Photography galleries reflected this status, and in my curatorial youth they were usually in the basement, next to the bathrooms. Such is still the case at the Art Institute, at least for its focus shows on historic photography. It is what it is, though modern and contemporary photographs are shown in big, spiffy galleries in the new addition. The Greene galleries have ceilings on the low side, but there’s no missing the bathrooms if you need them.

The arrangement is what I call the “Most Wanted” look, rows of photographs evenly spaced like the old “Most Wanted” pictures in post offices. Photography curators often do this, and I wonder why. The galleries suffer from sameness, like a row of dominos. Much as Greene grouped his photographs, I wish the show creates more groupings, using double hangs, too.

It’s a small quibble, and my only one, in a stellar, informative show. Greene died so young, at 24, that we’ll never know what experience, opportunity, and fate might have made of him. He saw himself primarily as an archeologist, not as an artist. We also know his father’s business failed a year after Greene died, and this would have left him broke. Still, we are put on this earth to overcome adversity, as my Episcopalian grandmother said, and with his intelligence and initiative, Greene might have done just that.

Next week, I’ll write about the Art Institute’s El Greco exhibition. Last week, I arrived at the museum at noon on July 30, just as it reopened. It was clear to me that its careful, conscientious press and visitor-services staff went not only the extra mile but many more lengths than that to assure that visitors felt safe and welcomed.

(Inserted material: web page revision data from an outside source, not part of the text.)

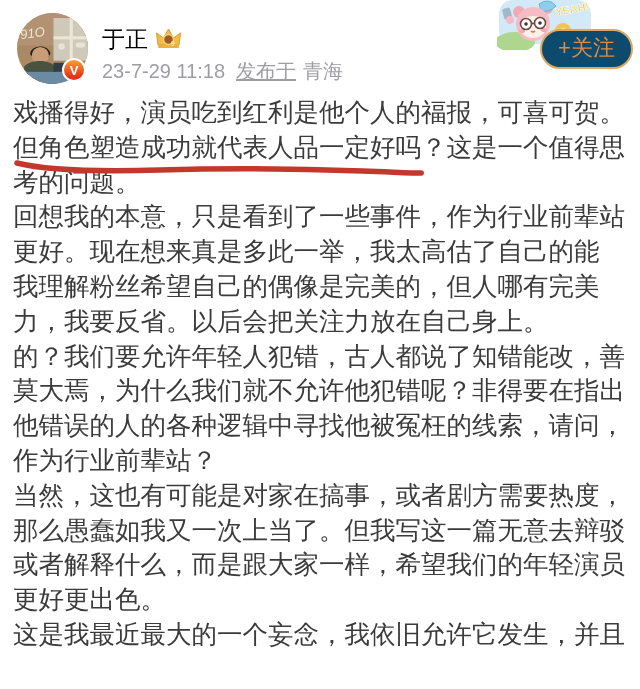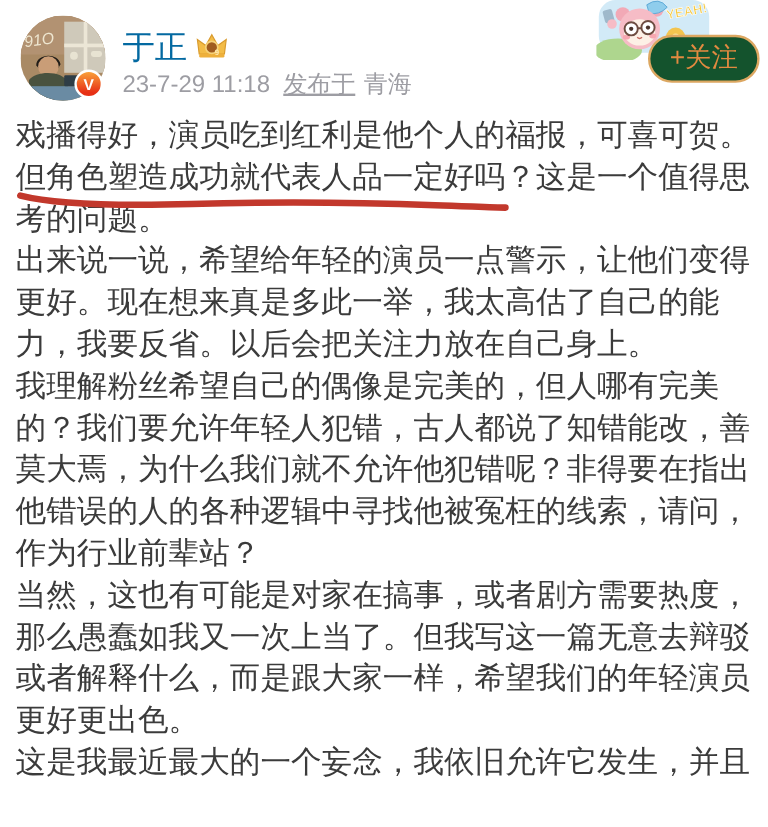--- a/index.html
+++ b/index.html
@@ -31,7 +31,7 @@
   .user-block { position:absolute; left:102px; top:24px; }
   .name-row { display:flex; align-items:center; gap:7px; }
   .username {
-    color:#0369a1; font-size:27px; line-height:30px; cursor:pointer;
+    color:#000000; font-size:23px; line-height:30px; cursor:pointer;
   }
   .crown-badge { width:27px; height:24px; display:block; }
 

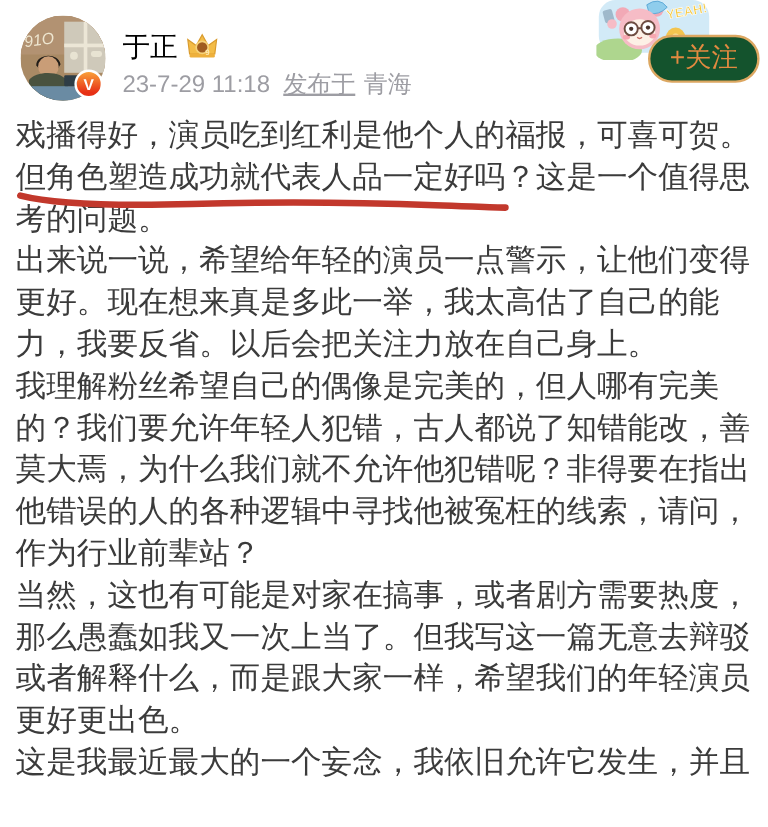--- a/index.html
+++ b/index.html
@@ -46,7 +46,7 @@
 
   .follow-btn {
     position:absolute; left:540px; top:29px; width:93px; height:40px;
-    background:#14532d; border:2px solid #dca761; border-radius:21px;
+    background:#0c4a6e; border:2px solid #dca761; border-radius:21px;
     color:#e28a40; font-size:22px; line-height:1;
     font-family:"Liberation Sans", sans-serif;
     display:flex; align-items:center; justify-content:center;

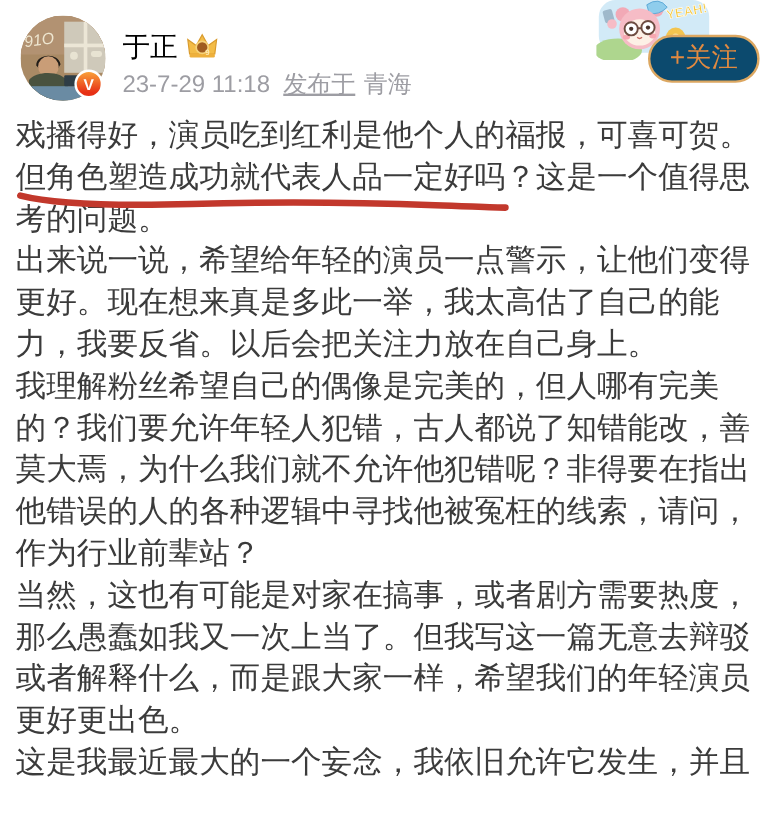--- a/index.html
+++ b/index.html
@@ -139,6 +139,7 @@
     <path d="M 6 3 C 30 9, 80 12, 150 10 C 220 8, 300 9, 355 11 C 385 12, 405 13, 414 13" fill="none" stroke="#c2382c" stroke-width="5.5" stroke-linecap="round"></path>
   </svg></span><span>这是一个值得思</span></div>
       <div class="tline"><span>考的问题。</span></div>
+      <div class="tline"><span>回想我的本意，只是看到了一些事件，作为行业前辈站</span></div>
       <div class="tline"><span>出来说一说，希望给年轻的演员一点警示，让他们变得</span></div>
       <div class="tline"><span>更好。现在想来真是多此一举，我太高估了自己的能</span></div>
       <div class="tline"><span>力，我要反省。以后会把关注力放在自己身上。</span></div>

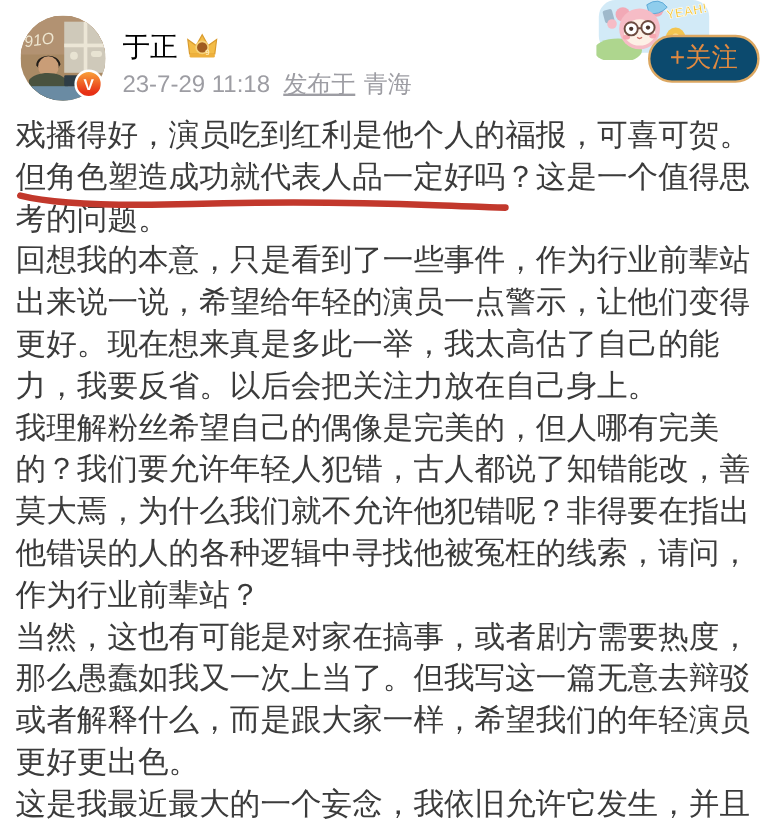--- a/index.html
+++ b/index.html
@@ -140,7 +140,6 @@
   </svg></span><span>这是一个值得思</span></div>
       <div class="tline"><span>考的问题。</span></div>
       <div class="tline"><span>回想我的本意，只是看到了一些事件，作为行业前辈站</span></div>
-      <div class="tline"><span>出来说一说，希望给年轻的演员一点警示，让他们变得</span></div>
       <div class="tline"><span>更好。现在想来真是多此一举，我太高估了自己的能</span></div>
       <div class="tline"><span>力，我要反省。以后会把关注力放在自己身上。</span></div>
       <div class="tline"><span>我理解粉丝希望自己的偶像是完美的，但人哪有完美</span></div>

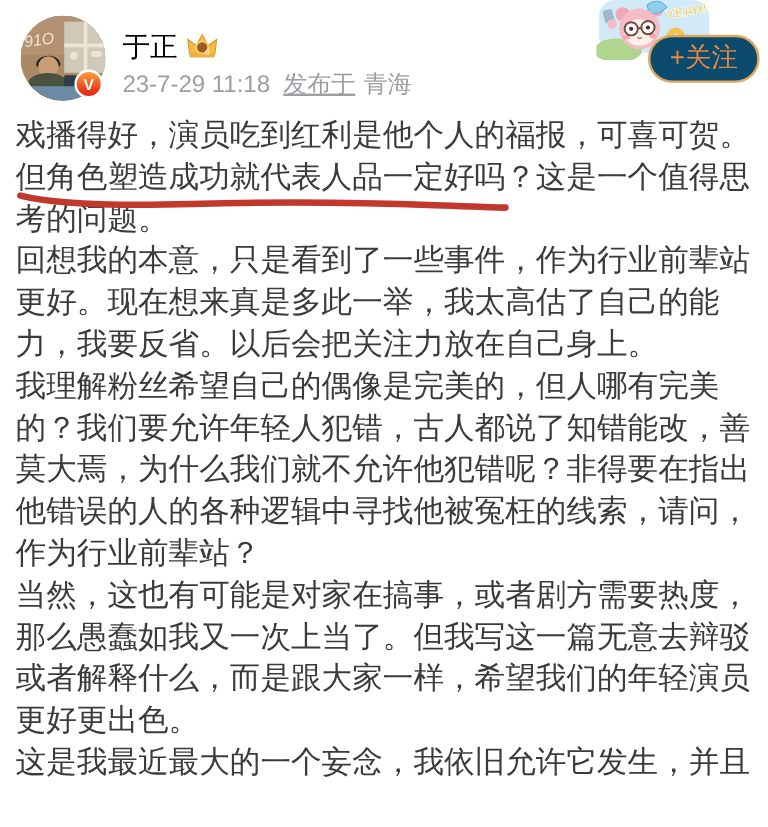--- a/index.html
+++ b/index.html
@@ -141,8 +141,8 @@
       <div class="tline"><span>考的问题。</span></div>
       <div class="tline"><span>回想我的本意，只是看到了一些事件，作为行业前辈站</span></div>
       <div class="tline"><span>更好。现在想来真是多此一举，我太高估了自己的能</span></div>
+      <div class="tline"><span>我理解粉丝希望自己的偶像是完美的，但人哪有完美</span></div>
       <div class="tline"><span>力，我要反省。以后会把关注力放在自己身上。</span></div>
-      <div class="tline"><span>我理解粉丝希望自己的偶像是完美的，但人哪有完美</span></div>
       <div class="tline"><span>的？我们要允许年轻人犯错，古人都说了知错能改，善</span></div>
       <div class="tline"><span>莫大焉，为什么我们就不允许他犯错呢？非得要在指出</span></div>
       <div class="tline"><span>他错误的人的各种逻辑中寻找他被冤枉的线索，请问，</span></div>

They’re detail-oriented and devoted. I appreciated their obvious diligence and concern. As always, the guards were lovely. I hope they all get big pay raises.

Nothing was onerous to the visitor, though I think eliminating paper tickets and cash in favor of virtual reservations and tickets caters to neurotics. We’ll all go crazy if we try to eliminate touch from our daily lives. Everyone seemed to ignore the one-way markers on the floor. I know I did. I’m walking in a museum, not driving a car.

I have to say that, putting aside my basic egalitarianism, I loved the feel of galleries capped at 25 percent of maximum attendance. Generally, during a museum visit I go to places that are empty even when hoards are in the building. These blissfully quiet spaces often cover the Renaissance and Baroque eras and early American art. During my afternoon at the Art Institute, its splendid impressionist galleries, capped at 25 percent, were a pleasure. Even the El Greco show had space to breathe and look.

Signs and Wonders is a big show with many loans so, once dispersed, we won’t see another Greene show for a long time. The project’s for connoisseurs and archeologists, but it’s also for art lovers. The catalogue suits each.